We are building a case step by laborious step—as if with a limp. We have turned up some eyewitnesses who will place Chad and Anna together, alone, on the night of the murder, who can put Chad in Anna’s apartment, but can they prove themselves coherent enough amid the partying, if they’re put on the witness stand? They are all kids; all jobless. And Grimmenkauf grumbles, reiterates the politics, that the panel of judges won’t convict on merely a logical chain of connection, they’ll need proof, irrefutable. Proof as blunt and unforgiving as whatever killed Anna Hoppler.
Anna’s dark, drafty apartment has been picked over thoroughly. The West German police have swept it carefully, professionally. The East German police swept it brutally. And Grimmenkauf and I inspect it ourselves afterward—look at every chipped corner of furniture, every pot handle, every hairbrush, every book, every closet top, every toilet tank, every fireplace implement—for blood, for anything, and find nothing.
Chad’s apartment is clean—mockingly so. Nothing stashed. It is a spoof of the bachelor pad—sleek and clean, burnished and expensive, polished gleaming surfaces, utterly unused kitchen utensils, shiny sinks, way out of line for a soldier (he spends scant time in the barracks, only the two nights a week he is required to). As if the apartment says, Look all you like. There is nothing here.

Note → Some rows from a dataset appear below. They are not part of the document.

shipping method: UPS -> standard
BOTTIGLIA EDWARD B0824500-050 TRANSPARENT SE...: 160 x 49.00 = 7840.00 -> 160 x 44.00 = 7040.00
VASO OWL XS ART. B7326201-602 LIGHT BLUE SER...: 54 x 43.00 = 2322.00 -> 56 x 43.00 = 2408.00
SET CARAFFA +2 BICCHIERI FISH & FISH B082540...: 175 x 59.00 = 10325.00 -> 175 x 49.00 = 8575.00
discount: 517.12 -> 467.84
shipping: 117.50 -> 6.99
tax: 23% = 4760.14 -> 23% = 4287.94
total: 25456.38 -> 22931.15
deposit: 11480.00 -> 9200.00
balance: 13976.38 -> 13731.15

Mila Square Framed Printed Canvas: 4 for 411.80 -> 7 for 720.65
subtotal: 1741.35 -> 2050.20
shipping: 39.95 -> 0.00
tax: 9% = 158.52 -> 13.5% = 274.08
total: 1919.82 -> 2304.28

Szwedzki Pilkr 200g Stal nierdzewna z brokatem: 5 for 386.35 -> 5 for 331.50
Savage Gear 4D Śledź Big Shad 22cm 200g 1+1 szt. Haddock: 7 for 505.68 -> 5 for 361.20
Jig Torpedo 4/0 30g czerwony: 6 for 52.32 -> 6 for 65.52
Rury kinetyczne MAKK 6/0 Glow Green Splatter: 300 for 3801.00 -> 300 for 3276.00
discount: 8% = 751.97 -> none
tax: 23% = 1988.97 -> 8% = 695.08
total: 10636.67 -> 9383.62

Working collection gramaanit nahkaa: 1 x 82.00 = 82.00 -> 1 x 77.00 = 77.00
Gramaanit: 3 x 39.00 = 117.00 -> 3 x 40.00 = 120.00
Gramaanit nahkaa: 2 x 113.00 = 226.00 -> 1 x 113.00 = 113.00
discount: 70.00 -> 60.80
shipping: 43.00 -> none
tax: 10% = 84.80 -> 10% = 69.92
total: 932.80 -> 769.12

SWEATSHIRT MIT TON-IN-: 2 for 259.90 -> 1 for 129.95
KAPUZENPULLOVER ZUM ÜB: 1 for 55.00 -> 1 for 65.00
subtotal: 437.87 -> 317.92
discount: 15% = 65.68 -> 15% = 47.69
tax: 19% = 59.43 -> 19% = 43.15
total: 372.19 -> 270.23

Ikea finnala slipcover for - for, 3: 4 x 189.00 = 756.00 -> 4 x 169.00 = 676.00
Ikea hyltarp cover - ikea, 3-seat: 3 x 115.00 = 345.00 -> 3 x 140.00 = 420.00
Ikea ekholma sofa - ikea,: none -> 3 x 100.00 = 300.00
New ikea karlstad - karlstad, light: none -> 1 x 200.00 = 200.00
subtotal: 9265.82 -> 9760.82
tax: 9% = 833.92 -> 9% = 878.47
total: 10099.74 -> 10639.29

And as we search it, Grimmenkauf won’t let the beer garden politics go. “An apartment like this—this is what the typical East German thinks freedom will mean. An existence of sleek modern surfaces with no history and no past. They long for freedom, because they think it comes with accommodations like this. Because that is the sales job that the Western media has done on us. Freedom as Western goods, as American lifestyle. No wonder the Americans are such champions of freedom. Because they know deep down that it is really a matter of untapped markets, of economic potential…”
Grimmenkauf’s hatred of American values only finds more expression as the days go on.
He is still dutifully limping after Corporal Miller when Miller wanders into a West German post office branch.
A fact which, when Grimmenkauf mentions it, catches my interest—and my instincts—much more than it does his. Because I know, as Grimmenkauf doesn’t, that Corporal Miller can ship and receive at no cost, overnight, any cargo, any freight, through the PX at the military base. The faster, cheaper, far superior way for him to ship. So why the German post office?